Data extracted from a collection
--------------------------------------------------

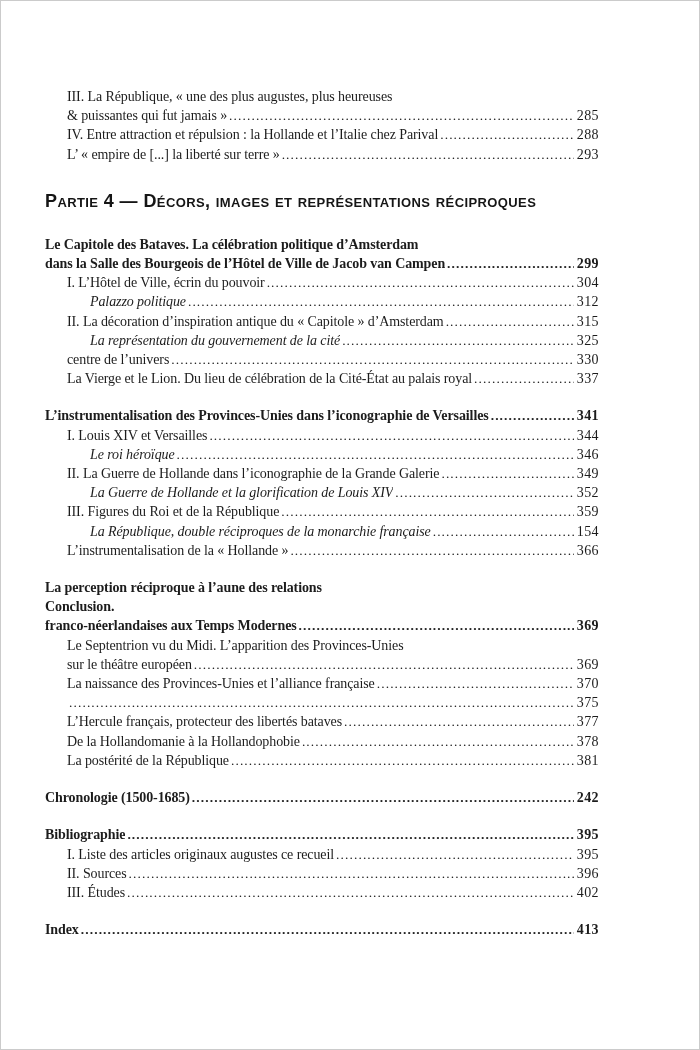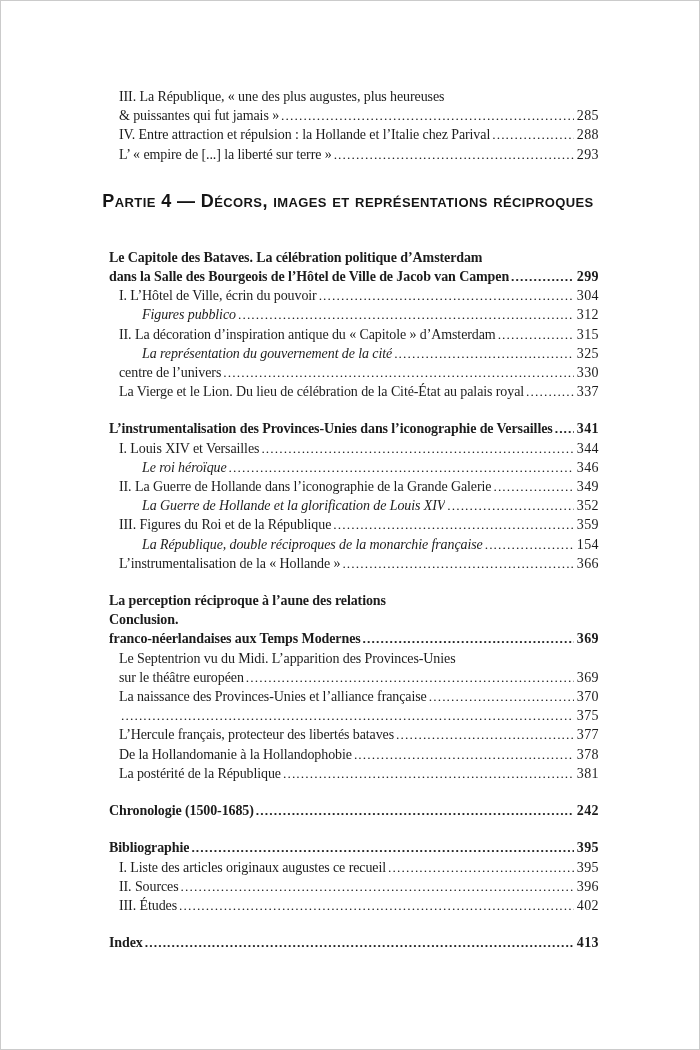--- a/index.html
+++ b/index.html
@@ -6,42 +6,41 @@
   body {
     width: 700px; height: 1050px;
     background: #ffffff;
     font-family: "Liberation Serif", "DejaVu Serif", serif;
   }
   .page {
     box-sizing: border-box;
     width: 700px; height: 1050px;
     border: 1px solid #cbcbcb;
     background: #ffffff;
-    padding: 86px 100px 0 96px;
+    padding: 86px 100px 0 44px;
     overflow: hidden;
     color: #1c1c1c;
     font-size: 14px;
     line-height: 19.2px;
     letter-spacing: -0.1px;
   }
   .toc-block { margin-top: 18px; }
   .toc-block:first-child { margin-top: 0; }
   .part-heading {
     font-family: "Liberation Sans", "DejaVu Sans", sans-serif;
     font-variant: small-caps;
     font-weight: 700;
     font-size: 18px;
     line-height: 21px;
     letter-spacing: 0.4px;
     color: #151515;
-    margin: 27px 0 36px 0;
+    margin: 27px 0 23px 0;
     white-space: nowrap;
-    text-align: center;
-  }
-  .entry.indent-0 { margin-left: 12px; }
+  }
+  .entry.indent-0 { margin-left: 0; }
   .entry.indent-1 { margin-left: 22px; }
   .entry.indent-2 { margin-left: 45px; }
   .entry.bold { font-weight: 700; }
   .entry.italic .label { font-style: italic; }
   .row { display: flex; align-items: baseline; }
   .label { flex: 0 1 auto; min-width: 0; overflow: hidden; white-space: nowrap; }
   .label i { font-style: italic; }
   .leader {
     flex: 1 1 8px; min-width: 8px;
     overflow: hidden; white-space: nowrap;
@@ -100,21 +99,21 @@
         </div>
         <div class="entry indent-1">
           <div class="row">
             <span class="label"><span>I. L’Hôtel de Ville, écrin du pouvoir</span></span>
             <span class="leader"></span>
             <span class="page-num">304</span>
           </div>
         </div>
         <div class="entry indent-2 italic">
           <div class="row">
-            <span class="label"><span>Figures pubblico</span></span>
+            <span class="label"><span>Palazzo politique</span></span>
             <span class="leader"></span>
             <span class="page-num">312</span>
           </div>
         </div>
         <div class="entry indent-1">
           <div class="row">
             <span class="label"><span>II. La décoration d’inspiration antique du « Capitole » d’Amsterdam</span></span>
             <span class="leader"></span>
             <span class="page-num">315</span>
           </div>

--------------------------------------------------

- **EXERCISE BRIEF**
Pictures aside, return all the entries above exactly.

- **RESPONSE AREA**
--- a/index.html
+++ b/index.html
@@ -6,42 +6,41 @@
   body {
     width: 700px; height: 1050px;
     background: #ffffff;
     font-family: "Liberation Serif", "DejaVu Serif", serif;
   }
   .page {
     box-sizing: border-box;
     width: 700px; height: 1050px;
     border: 1px solid #cbcbcb;
     background: #ffffff;
-    padding: 86px 100px 0 96px;
+    padding: 86px 100px 0 44px;
     overflow: hidden;
     color: #1c1c1c;
     font-size: 14px;
     line-height: 19.2px;
     letter-spacing: -0.1px;
   }
   .toc-block { margin-top: 18px; }
   .toc-block:first-child { margin-top: 0; }
   .part-heading {
     font-family: "Liberation Sans", "DejaVu Sans", sans-serif;
     font-variant: small-caps;
     font-weight: 700;
     font-size: 18px;
     line-height: 21px;
     letter-spacing: 0.4px;
     color: #151515;
-    margin: 27px 0 36px 0;
+    margin: 27px 0 23px 0;
     white-space: nowrap;
-    text-align: center;
-  }
-  .entry.indent-0 { margin-left: 12px; }
+  }
+  .entry.indent-0 { margin-left: 0; }
   .entry.indent-1 { margin-left: 22px; }
   .entry.indent-2 { margin-left: 45px; }
   .entry.bold { font-weight: 700; }
   .entry.italic .label { font-style: italic; }
   .row { display: flex; align-items: baseline; }
   .label { flex: 0 1 auto; min-width: 0; overflow: hidden; white-space: nowrap; }
   .label i { font-style: italic; }
   .leader {
     flex: 1 1 8px; min-width: 8px;
     overflow: hidden; white-space: nowrap;
@@ -100,21 +99,21 @@
         </div>
         <div class="entry indent-1">
           <div class="row">
             <span class="label"><span>I. L’Hôtel de Ville, écrin du pouvoir</span></span>
             <span class="leader"></span>
             <span class="page-num">304</span>
           </div>
         </div>
         <div class="entry indent-2 italic">
           <div class="row">
-            <span class="label"><span>Figures pubblico</span></span>
+            <span class="label"><span>Palazzo politique</span></span>
             <span class="leader"></span>
             <span class="page-num">312</span>
           </div>
         </div>
         <div class="entry indent-1">
           <div class="row">
             <span class="label"><span>II. La décoration d’inspiration antique du « Capitole » d’Amsterdam</span></span>
             <span class="leader"></span>
             <span class="page-num">315</span>
           </div>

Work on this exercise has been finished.